« honestly. |
home
| »
Sunday, 22 August 04 ::
free to be you and me
i'm currently listening to the album free to be you and me. its for my friend j, she turned 7 on saturday and her party is on monday.
i know i'm an adult now. i know i'm an adult because i am now giving to children in my life something i grew up listening too.
my grandmother had the album. i remember discovering it at their house in wild rose shores, in annapolis, md. it had a white cover. and a songbook. i listened to it a lot. a lot a lot a lot. and i learned the words to all the songs.
years later i stumbled across the cd and bought it. goddess, i'd grown up with that music.. telling people 'its alright to cry' and being inspired by atalanta and her heroic run to gain her independence. i knew that if atalanta could do it, i could too. i knew that my generation was a generation of atalanta's..

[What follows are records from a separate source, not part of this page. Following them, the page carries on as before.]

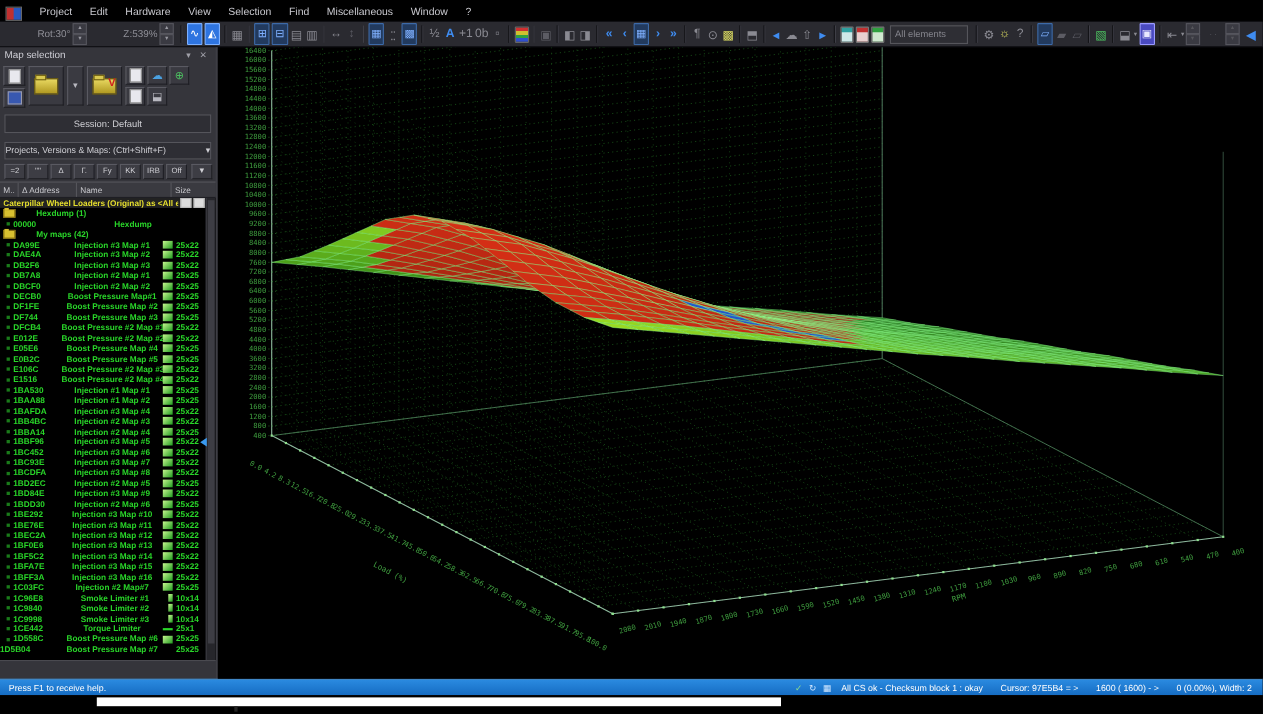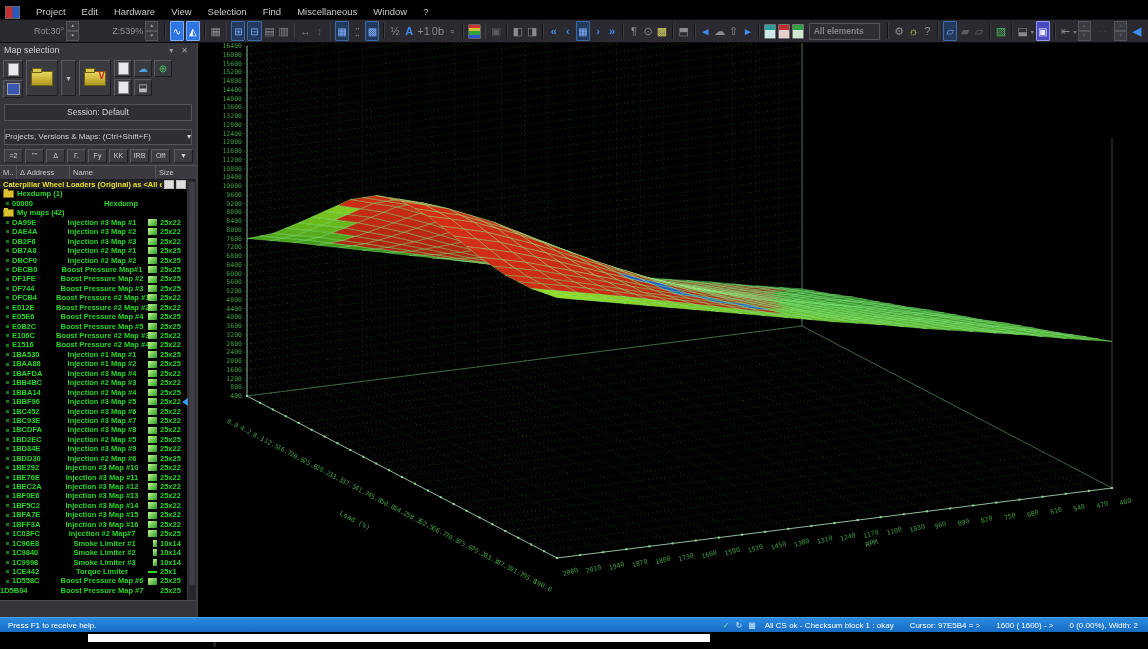--- a/index.html
+++ b/index.html
@@ -38,7 +38,7 @@
   .tbtn.winT{background:linear-gradient(180deg,#2fa0a0 0 35%,#cfe8e8 35% 100%);width:15px;height:13px;border:1px solid #777;}
   .tbtn.winV{background:linear-gradient(180deg,#c03030 0 35%,#e8d0d0 35% 100%);width:15px;height:13px;border:1px solid #777;}
   .tbtn.winP{background:linear-gradient(180deg,#30a040 0 35%,#d0e8d0 35% 100%);width:15px;height:13px;border:1px solid #777;}
-  .tcombo{width:92px;height:15px;background:#2e2e34;border:1px solid #55555b;color:#85858d;font-size:8.5px;line-height:15px;padding:0 4px;margin:0 4px;font-weight:bold;}
+  .tcombo{width:92px;height:15px;background:#2e2e34;border:1px solid #55555b;color:#85858d;font-size:8.5px;line-height:15px;padding:0 4px;margin:0 4px;}
   .tcaret{color:#8a8a92;font-size:6px;margin:0 1px;}
   .tdots{color:#5a5a62;font-size:8px;letter-spacing:2px;margin:0 6px;}
 

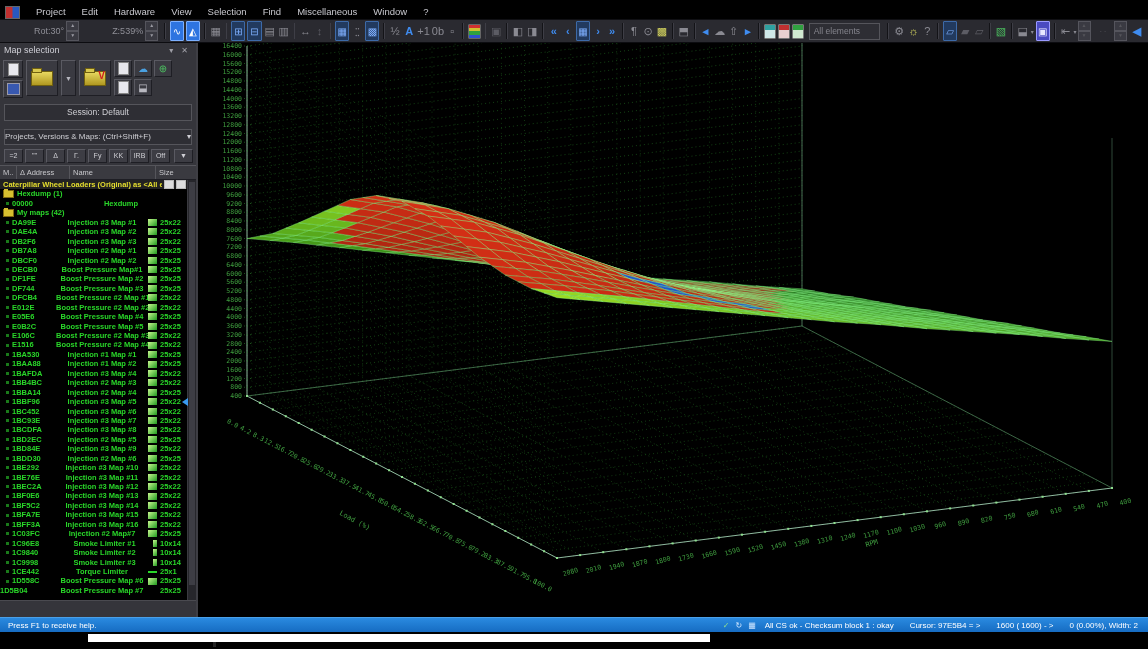--- a/index.html
+++ b/index.html
@@ -88,7 +88,7 @@
   .rooticon{width:8px;height:7px;border:1px solid #bbb;background:#ddd;margin-left:2px;flex:0 0 auto;}
   .folder{width:9px;height:6px;background:#d8c030;border:1px solid #806a10;margin:0 3px 0 3px;position:relative;flex:0 0 auto;}
   .folder:before{content:"";position:absolute;top:-2px;left:0;width:4px;height:2px;background:#d8c030;}
-  .trow .flabel{color:#2ad62a;}
+  .trow .flabel{color:#2ad62a;margin-left:16px;}
   .scrolltrack{position:absolute;top:0;right:0;width:8px;height:100%;background:#26262b;border-left:1px solid #3a3a40;}
   .scrollthumb{position:absolute;top:2px;right:1px;width:6px;height:96%;background:#3d3d44;}
   .listmarker{position:absolute;right:8px;top:218px;width:0;height:0;border-top:4px solid transparent;border-bottom:4px solid transparent;border-right:6px solid #3a9af0;}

and now its a generation later. the kids of ours are listening. at times i think that maybe the lessons are archaic. maybe these kids, the kids of my friends who are being brought up with so many variations on family, with the knowledge that who they love doesn't matter just that they do love -- all people -- that matters. i wonder. briefly.

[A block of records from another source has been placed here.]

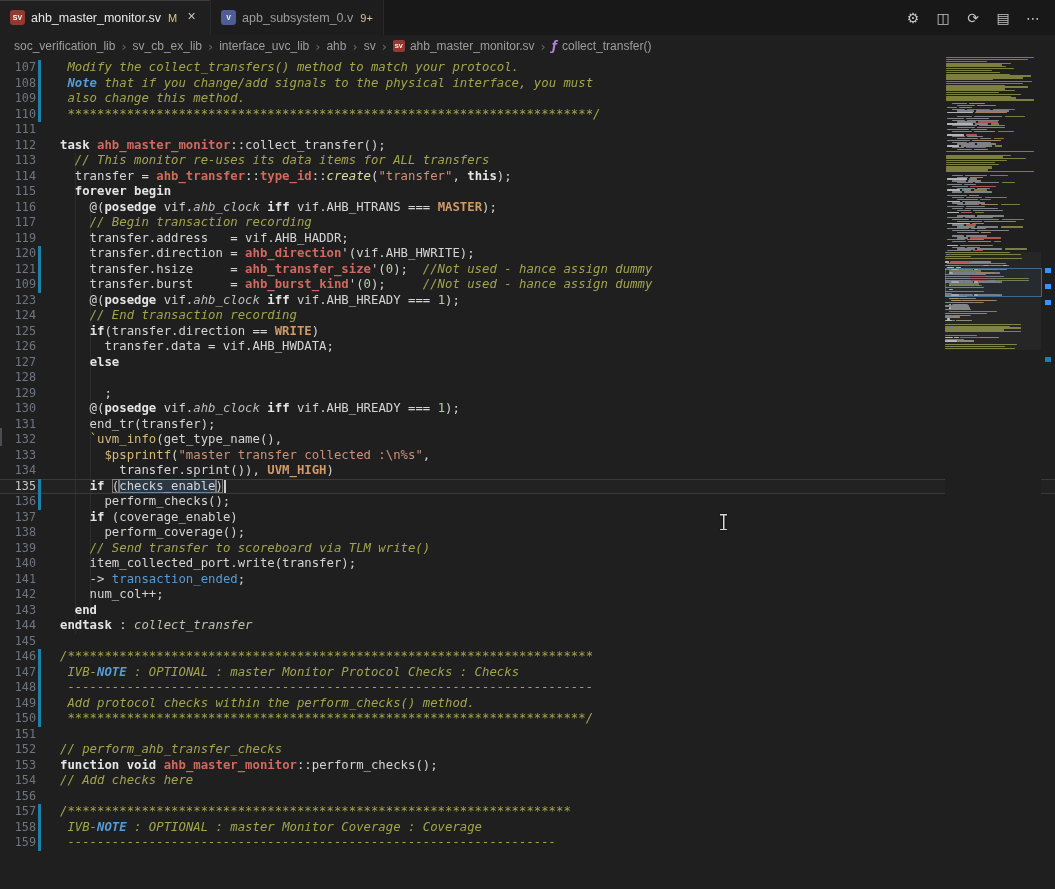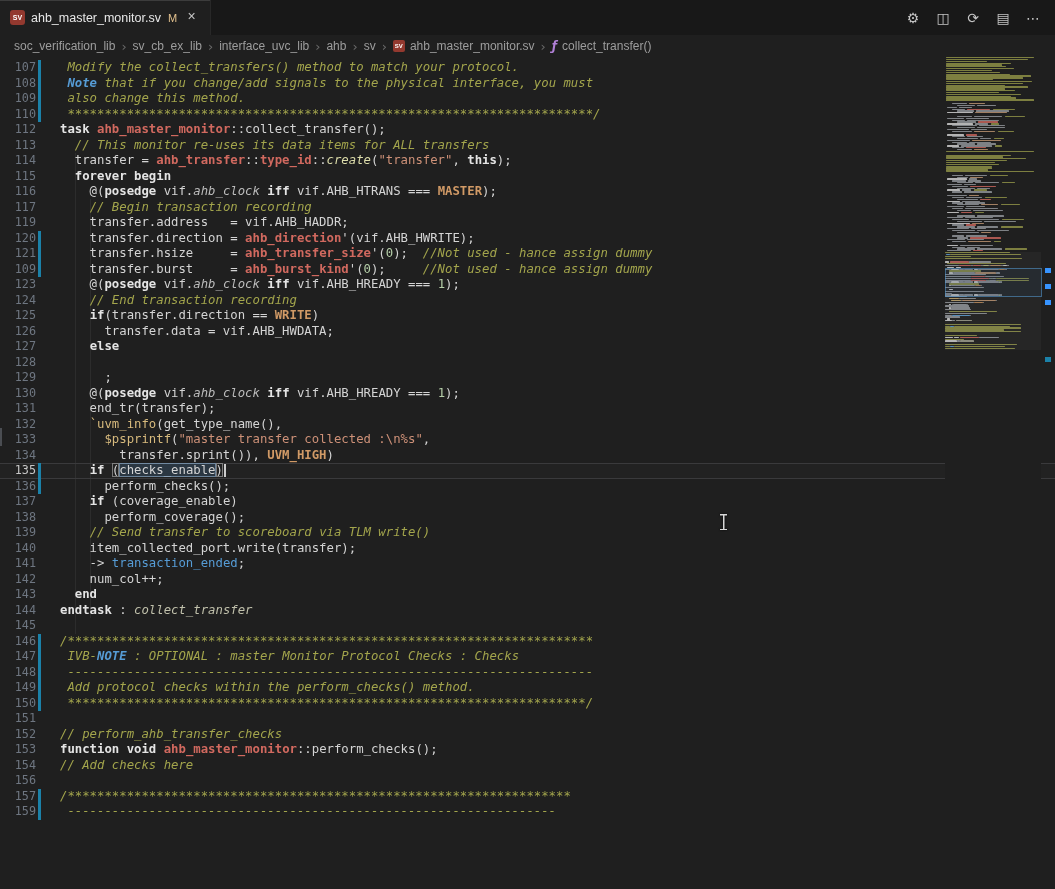--- a/index.html
+++ b/index.html
@@ -90,6 +90,11 @@
       <span>ahb_master_monitor.sv</span>
       <span class="git-badge">M</span>
       <span class="tab-close">×</span>
+    </div>
+    <div class="tab">
+      <span class="ficon v">V</span>
+      <span>apb_subsystem_0.v</span>
+      <span class="git-badge">9+</span>
     </div>
     <div class="actions">
       <span class="act">⚙</span>

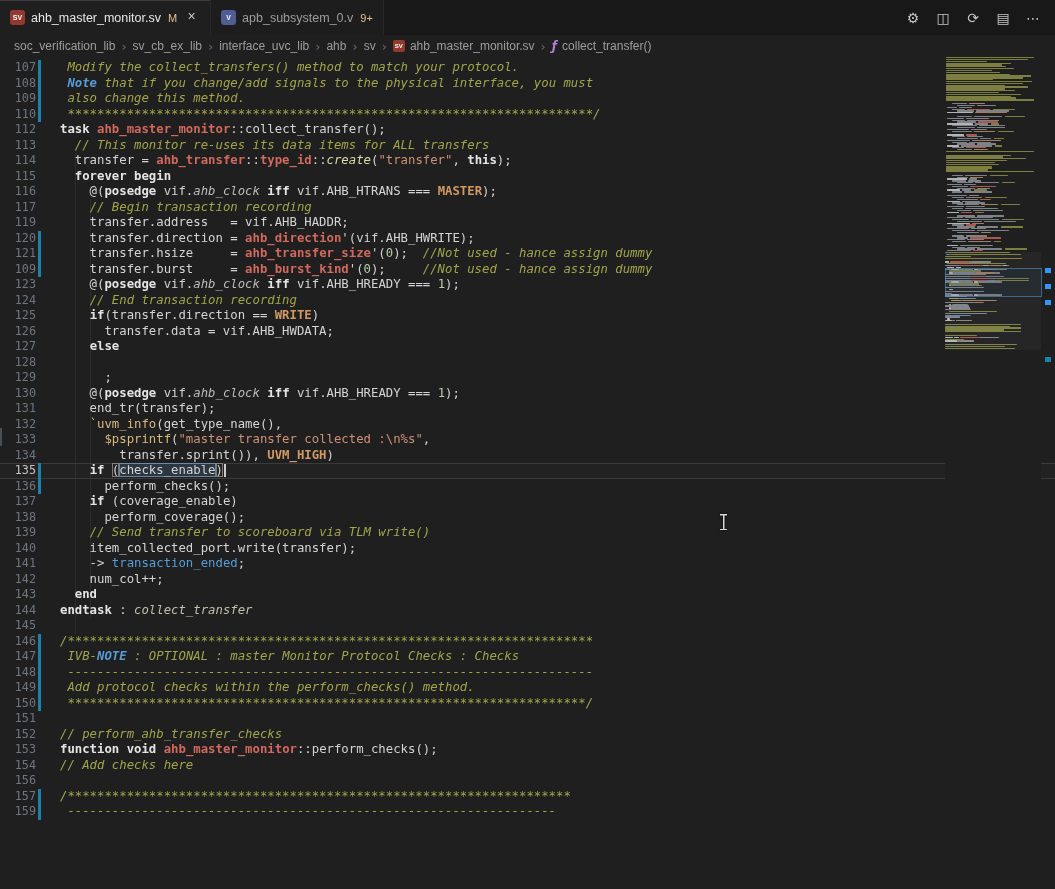--- a/index.html
+++ b/index.html
@@ -146,6 +146,11 @@
           <span class="ln">110</span>
           <span class="gitbar mod"></span>
           <span class="code"><span class="tk-cm"> ***********************************************************************/</span></span>
+        </div>
+        <div class="line">
+          <span class="ln">111</span>
+          <span class="gitbar"></span>
+          <span class="code"></span>
         </div>
         <div class="line">
           <span class="ln">112</span>

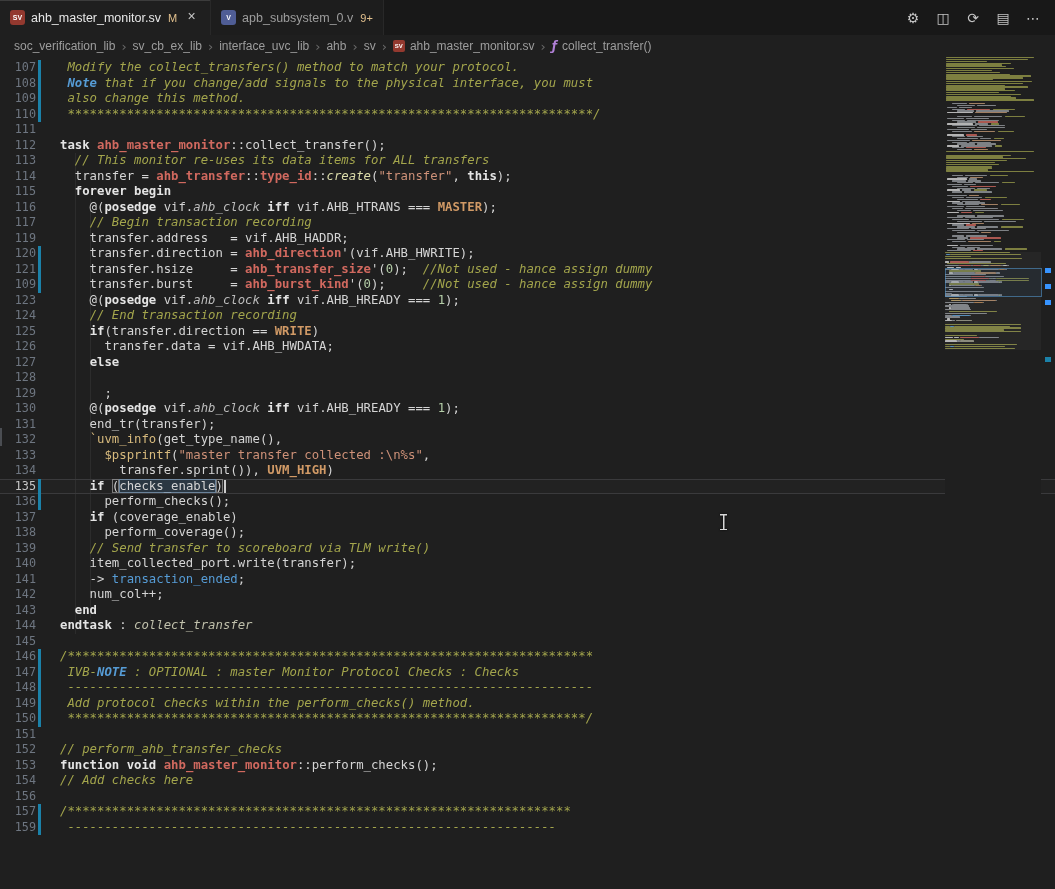--- a/index.html
+++ b/index.html
@@ -370,6 +370,11 @@
           <span class="ln">157</span>
           <span class="gitbar mod"></span>
           <span class="code"><span class="tk-cm">/********************************************************************</span></span>
+        </div>
+        <div class="line">
+          <span class="ln">158</span>
+          <span class="gitbar mod"></span>
+          <span class="code"><span class="tk-cm"> IVB-</span><span class="tk-nt">NOTE</span><span class="tk-cm"> : OPTIONAL : master Monitor Coverage : Coverage</span></span>
         </div>
         <div class="line">
           <span class="ln">159</span>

i know that these lessons are universal. that no matter what our kids know, its good to hear it again. its good to hear it in music that is fun and calming, joyful and playful all at the same time. i know that this music that i'm handing down to this generation is just as important now as it was then, because the lesson needs to be taught. the kids do need to hear it. and its not so bad if its reinforced.. over and over and over.